Au cœur de la forêt estonienne, Anna Hints immisce sa caméra dans l’intimité d’une pratique ancestrale, la tradition du sauna à fumée (classée au patrimoine culturel immatériel de l’UNESCO), un rituel purificateur permettant au corps et à l’esprit de se rasséréner
C’est un groupe composé exclusivement de femmes que l’on rencontre dans ce sauna. Chacune, sous l’écoute bienveillante des autres et dans le cadre ritualisé de cette pratique, va délivrer ses pensées, jusqu’à ses secrets les plus profonds. Ce sont des histoires de tristesse, de terribles agressions sexuelles et de deuil profond, mais aussi de rencontres amusantes, d’amour et d’espoir.
Hints parvient à créer un espace éthéré et magique, dans un film qui requiert d’être vu sur grand écran. Grâce à l’intelligent travail du chef-opérateur Ants Tammik, le film joue sur l’anonymat que permet cet endroit. Les ombres, les volutes de fumée et les reflets luisants sur les peaux composent un tableau d’une beauté abstraite, celui d’un espace sûr et inconnu à la fois, libre et accueillant.
La candeur des personnages est souvent émouvante, et leurs histoires sont bouleversantes. En effet, au même titre que ce film est une analyse de l’expérience du sauna à fumée, c’est aussi un document résolument féministe. À entendre les histoires racontées, qui parlent souvent d’assujettissement des femmes, on comprend que le propos sous-jacent porte sur une société qui a encore beaucoup à apprendre sur l’égalité des genres, mais on sent aussi la force du collectif, du lien qui se crée là.

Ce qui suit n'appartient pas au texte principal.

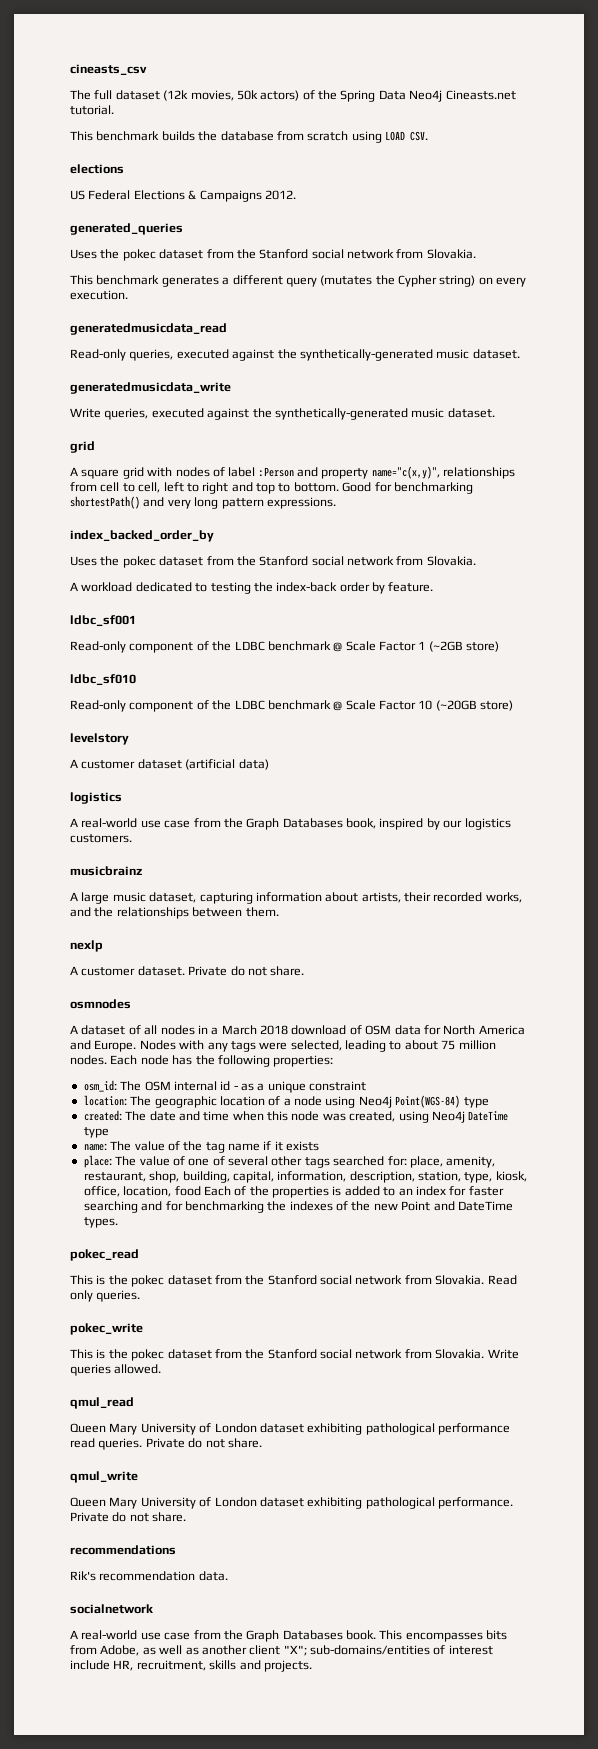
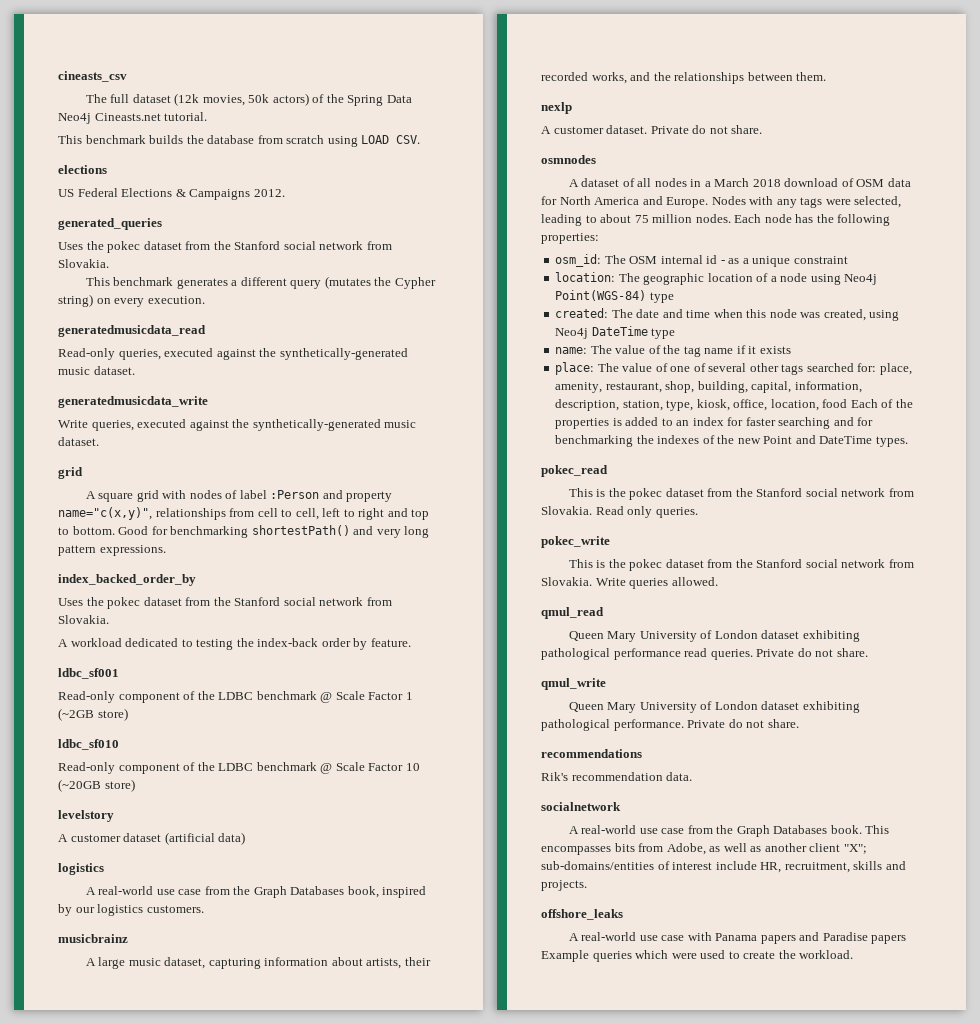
+ offshore_leaks
+ A real-world use case with Panama papers and Paradise papers Example queries which were used to create the workload.

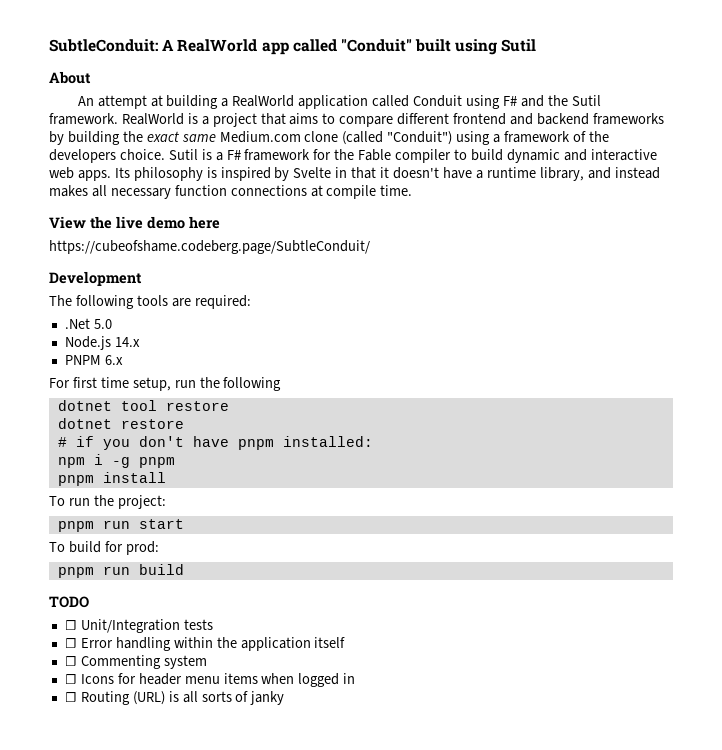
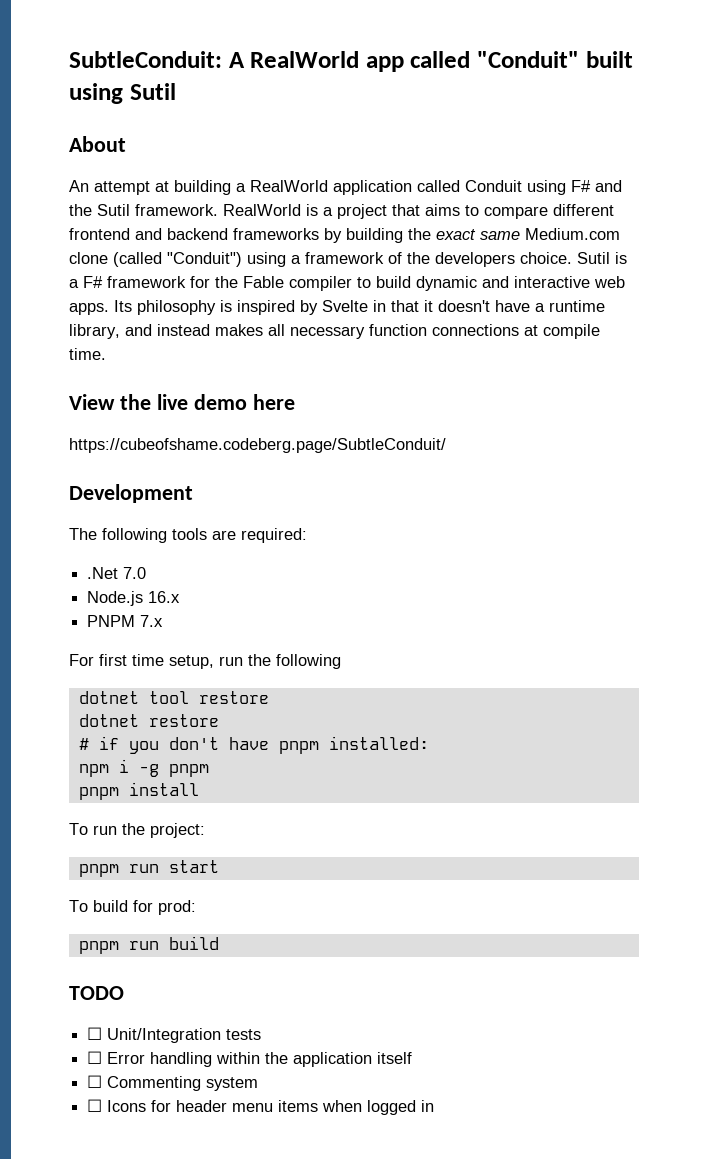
- .Net 5.0
+ .Net 7.0
- Node.js 14.x
+ Node.js 16.x
- PNPM 6.x
+ PNPM 7.x
- ☐ Routing (URL) is all sorts of janky

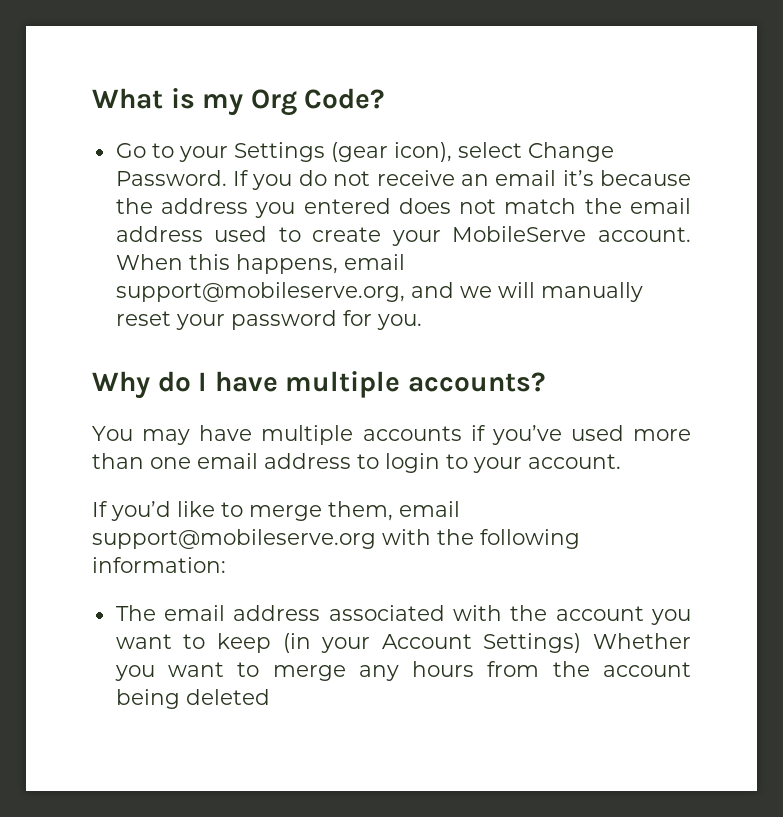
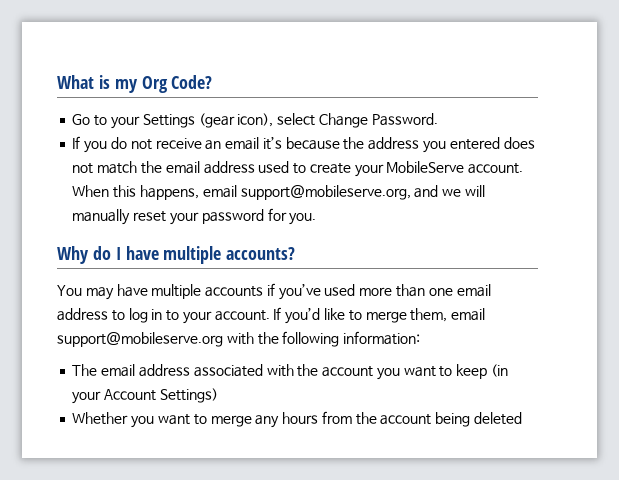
- Go to your Settings (gear icon), select Change Password. If you do not receive an email it’s because the address you entered does not match the email address used to create your MobileServe account.
+ Go to your Settings (gear icon), select Change Password.
+ If you do not receive an email it’s because the address you entered does not match the email address used to create your MobileServe account.
- You may have multiple accounts if you’ve used more than one email address to login to your account.
- If you’d like to merge them, email support@mobileserve.org with the following information:
+ You may have multiple accounts if you’ve used more than one email address to log in to your account. If you’d like to merge them, email support@mobileserve.org with the following information:
- The email address associated with the account you want to keep (in your Account Settings) Whether you want to merge any hours from the account being deleted
+ The email address associated with the account you want to keep (in your Account Settings)
+ Whether you want to merge any hours from the account being deleted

Il y a quelques parallèles entre le sauna et le cinéma. Ce sont tous les deux des endroits où les gens sont ensemble dans le noir, où l’on se réunit pour écouter et apprendre, et dont on ressort (quand les circonstances sont bonnes) bien plus épanoui qu’on ne l’était en entrant. C’est ce qu’on ressent après la vision de Smoke Sauna Sisterhood.